Aux Etats-Unis, le nombre de décès liés aux opioïdes synthétiques est passé d'environ 3.000 en 2013 à plus de 30 000 en 2018, annonce ce rapport de la Rand Corporation, une organisation indépendante de recherche en Santé publique. Les opioïdes de synthèse comme le fentanyl sont impliqués dans 2 fois plus de décès que l'héroïne. Si ce constat dramatique concerne essentiellement les Etats-Unis, les Autorités sanitaires européennes et françaises réfléchissent aussi aux interventions permettant d’endiguer cette crise des opioïdes. C’est l’appel d’urgence lancé par ce rapport, de mise en œuvre de stratégies uniques pour inverser ce raz-de-marée.
Car aux Etats-Unis, l’incidence des overdoses n’en finit pas d’augmenter, et le fentanyl est maintenant à l’origine de dizaines de milliers de décès. Selon ces experts, la situation est très spécifique car largement dictée par les prescriptions des médecins et non par la demande des utilisateurs. « La plupart des patients qui consomment des opioïdes ne demandent pas le fentanyl et préfèrent même éviter l'exposition », relève l’auteur principal, Bryce Pardo, chercheur associé au RAND.
En France, la situation est plus mesurée même si aujourd’hui, 12 millions de personnes consomment des médicaments opioïdes. Leur prescription aurait même doublé entre 2004 à 2017 atteignant aujourd’hui le chiffre d’1 million de prescriptions par an. En tête des ventes d’opioïdes le tramadol, le fentanyl disponible sous forme de patch transdermique étant moins consommé.

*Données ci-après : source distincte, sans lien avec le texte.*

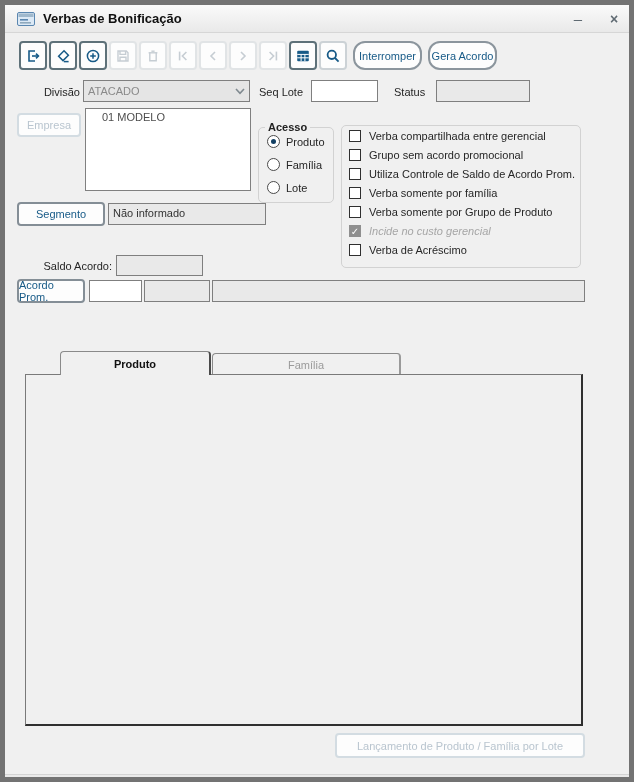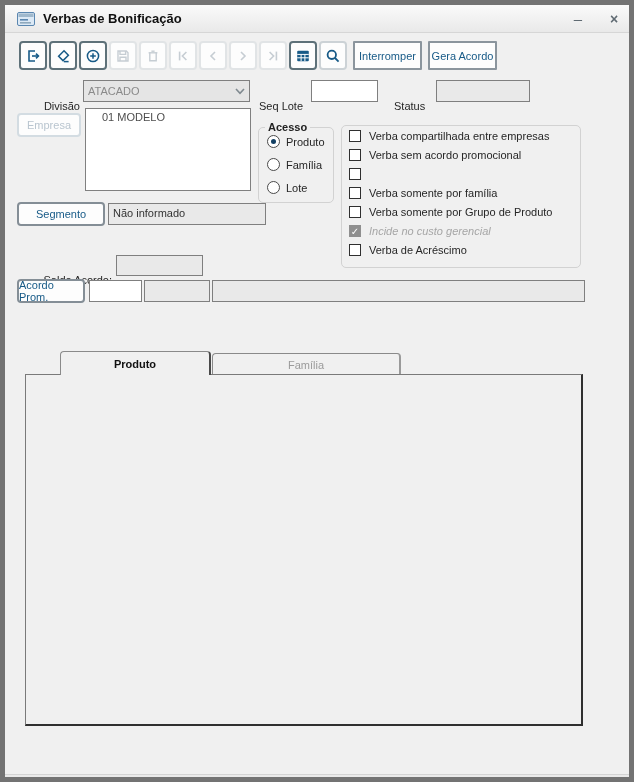"Interromper" .txtbtn { border-radius: 1px -> 12px }
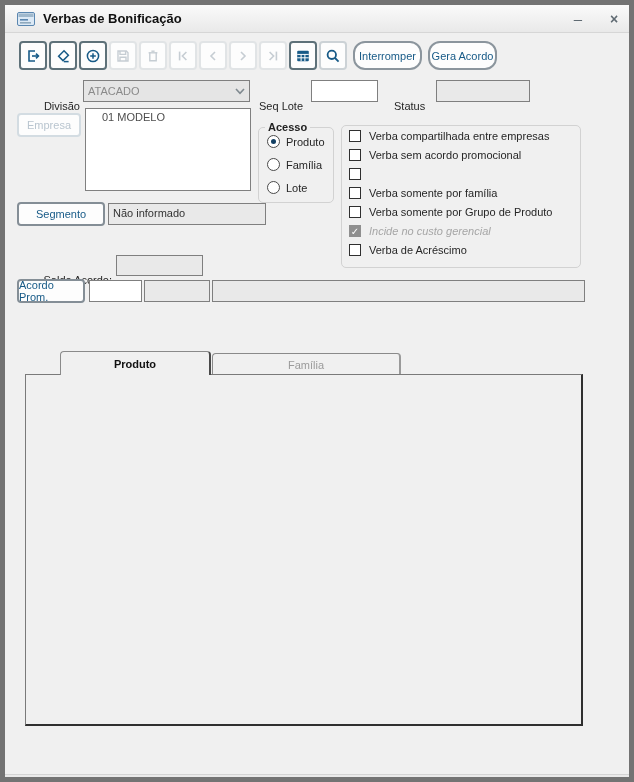"Divisão" .lbl { margin-top: 14px -> none }
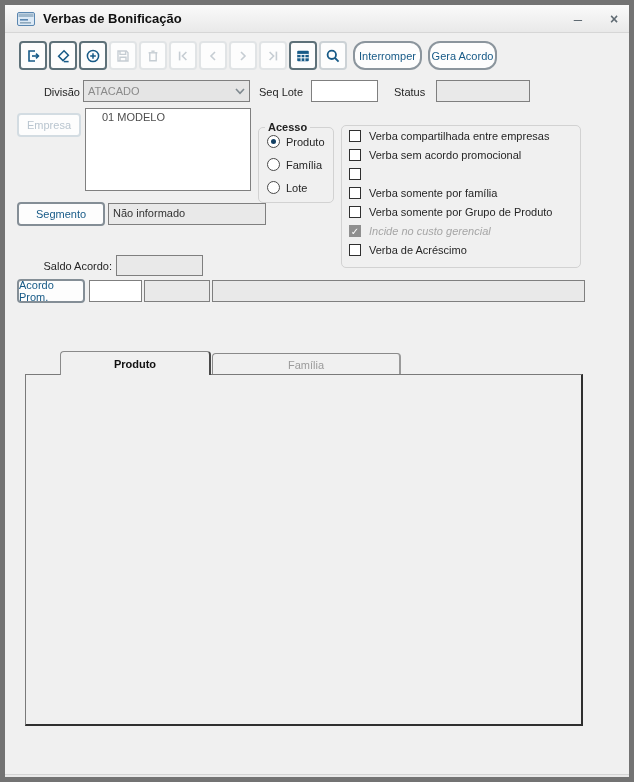"Verba compartilhada entre empresas" span.cblbl { text: empresas -> gerencial }
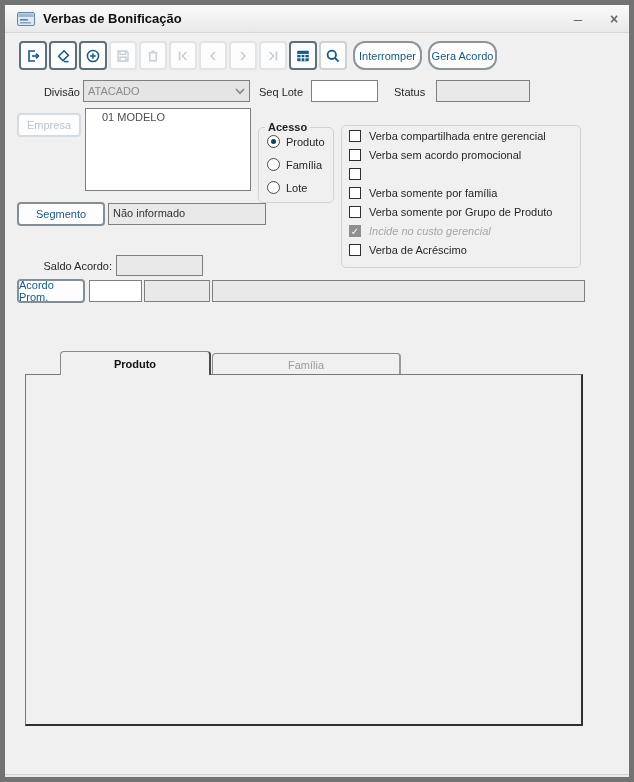"Verba sem acordo promocional" span.cblbl { text: Verba -> Grupo }
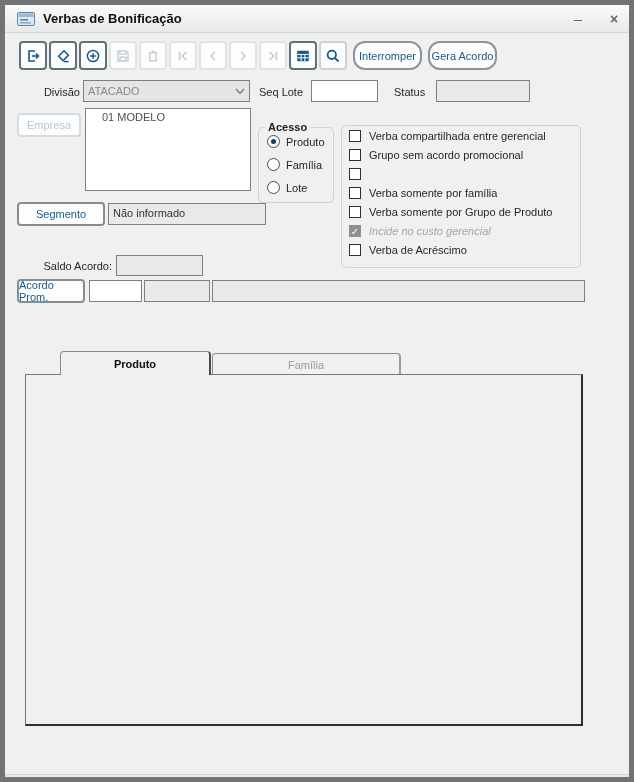"Utiliza Controle de Saldo de" span.cblbl { html: none -> <span>Utiliza Controle de Saldo de Acordo Prom.</span> }
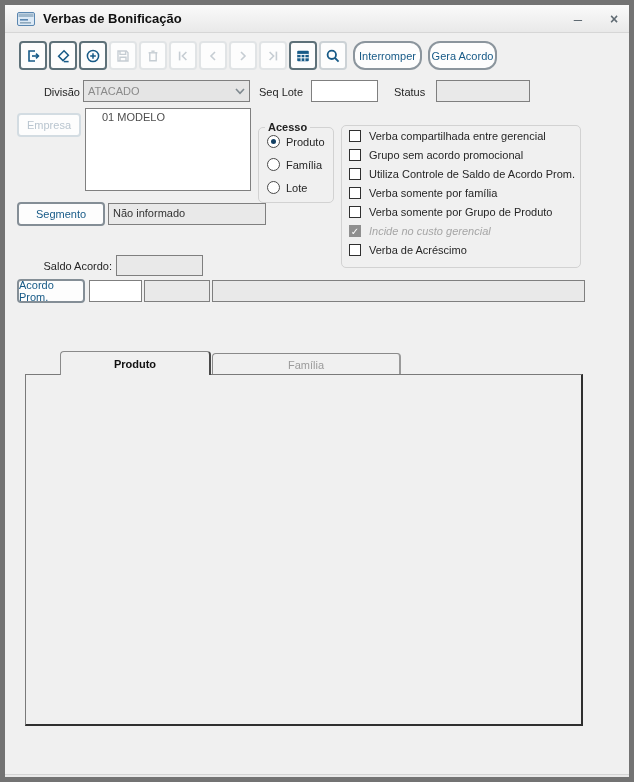"Lançamento de Produto / Família" div.linkbtn { html: none -> <div>Lançamento de Produto / Família por Lote</div> }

Retarder de quelques années l'apparition des opioïdes illicites pourrait sauver des milliers de vies
Aux Etats-Unis plus particulièrement, le fentanyl est également devenu une drogue illicite, avec des unités de production et de distribution illicites. Ainsi, les experts du Rand décrivent ici les multiples sources pouvant expliquer la large diffusion et la « flambée » des opioïdes synthétiques sur le « marché ». Introduction clandestine, fabrication dans des pays moins bien réglementés, vente via Internet et partage des protocoles permettant leur synthèse. Si aux Etats-Unis toujours, les opioïdes de synthèse restent encore des substances « minoritaires » sur les marchés des drogues illicites, les auteurs appellent les autorités à la vigilance.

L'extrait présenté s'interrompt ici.